I'm using Spark 1.5.1 with the standalone cluster manager. Spark's default spark-assembly-1.5.1-hadoop2.6.0.jar includes Avro 1.7.7. I want to use my custom Avro library for all my Spark jobs, let's call it Avro 1.7.8. This works perfectly in dev mode (master=local[*]). However, when I submit my app to the cluster in client mode, the executors still use Avro 1.7.7 library.

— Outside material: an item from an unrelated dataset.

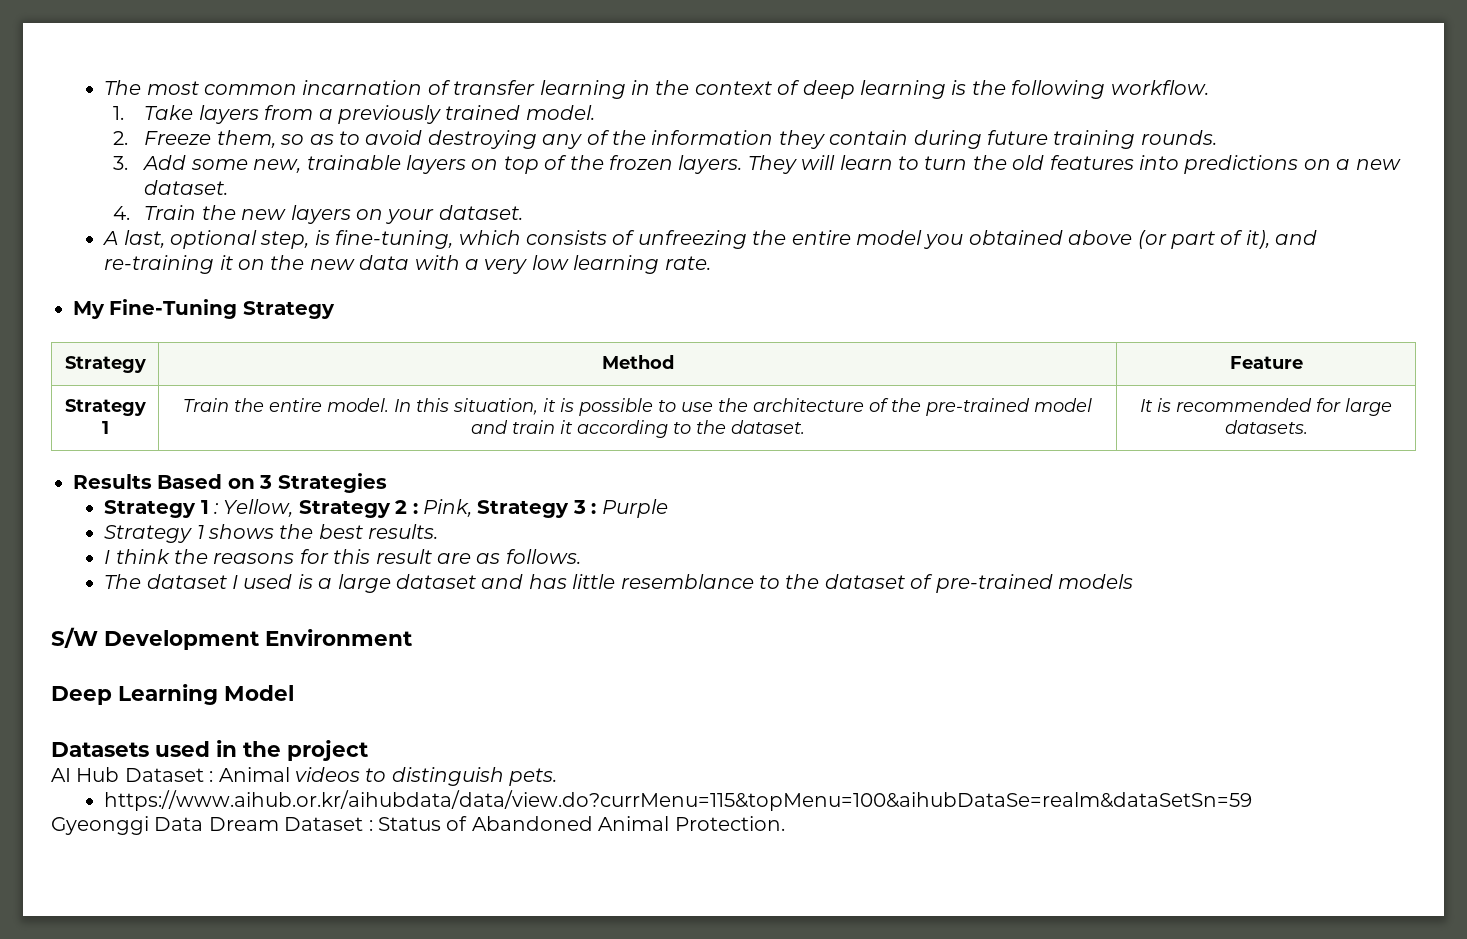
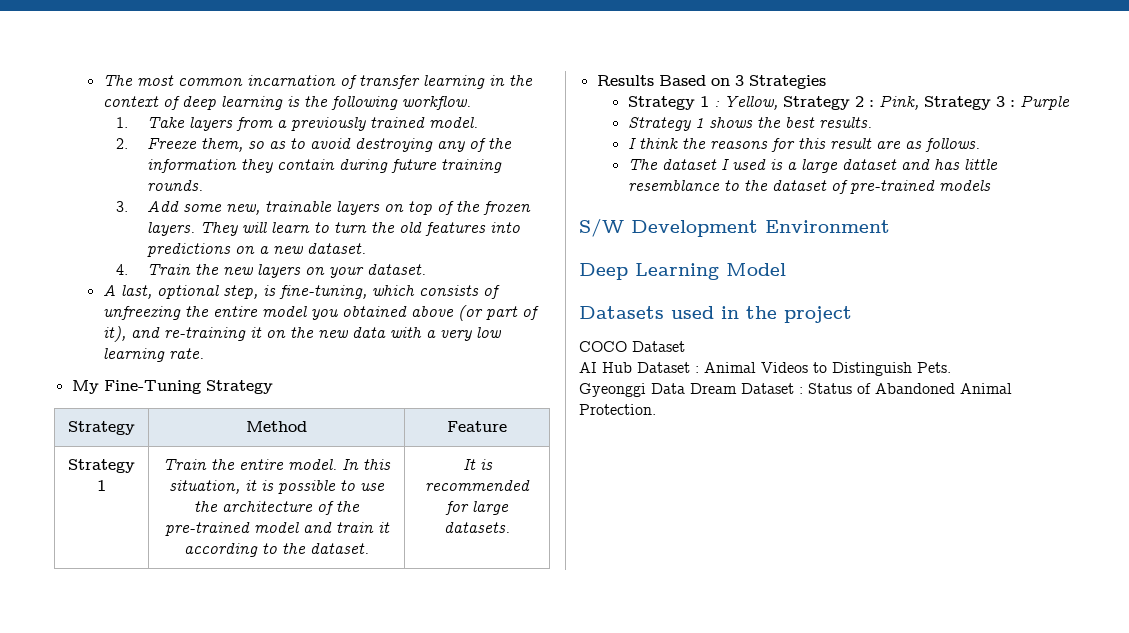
+ COCO Dataset
- AI Hub Dataset : Animal videos to distinguish pets.
- https://www.aihub.or.kr/aihubdata/data/view.do?currMenu=115&topMenu=100&aihubDataSe=realm&dataSetSn=59
+ AI Hub Dataset : Animal Videos to Distinguish Pets.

URL url = getClass().getClassLoader().getResource(GenericData.class.getName().replace('.','/')+".class");

When I print this, my executor's log shows :

/opt/spark/lib/spark-assembly-1.5.1-hadoop2.6.0.jar/org/apache/avro/generic/GenericData.class

Here is a part of my spark-env.sh on the worker node :

export SPARK_WORKER_OPTS="-Dspark.executor.extraClassPath=/home/ansible/avro-1.7.8.jar -Dspark.executor.userClassPathFirst=true

Here is my worker process on the worker node (ps aux | grep worker) :

spark 955 1.8 1.9 4161448 243600 ? Sl 13:29 0:09 /usr/java/jdk1.7.0_79/jre/bin/java -cp /home/ansible/avro-1.7.8.jar:/etc/spark-worker/:/opt/spark-1.5.1-bin-hadoop2.6/lib/spark-assembly-1.5.1-hadoop2.6.0.jar:/opt/spark-1.5.1-bin-hadoop2.6/lib/datanucleus-api-jdo-3.2.6.jar:/opt/spark-1.5.1-bin-hadoop2.6/lib/datanucleus-rdbms-3.2.9.jar:/opt/spark-1.5.1-bin-hadoop2.6/lib/datanucleus-core-3.2.10.jar -Dspark.executor.extraClassPath=/home/ansible/avro-1.7.8.jar -Dspark.executor.userClassPathFirst=true -Xms512m -Xmx512m -XX:MaxPermSize=256m org.apache.spark.deploy.worker.Worker --webui-port 8081 spark://spark-a-01:7077

Obviously, I put this jar : /home/ansible/avro-1.7.8.jar in all my worker nodes.

Does anyone knows how to force the executor to use my jar instead of the spark assembly's one ?

1

1 Answers

0
votes

Try using the --packages option to spark-submit:

spark-submit --packages org.apache.avro:avro:1.7.8 ....

Something like that. If you're not using spark-submit, use it -- this is exactly what it is for.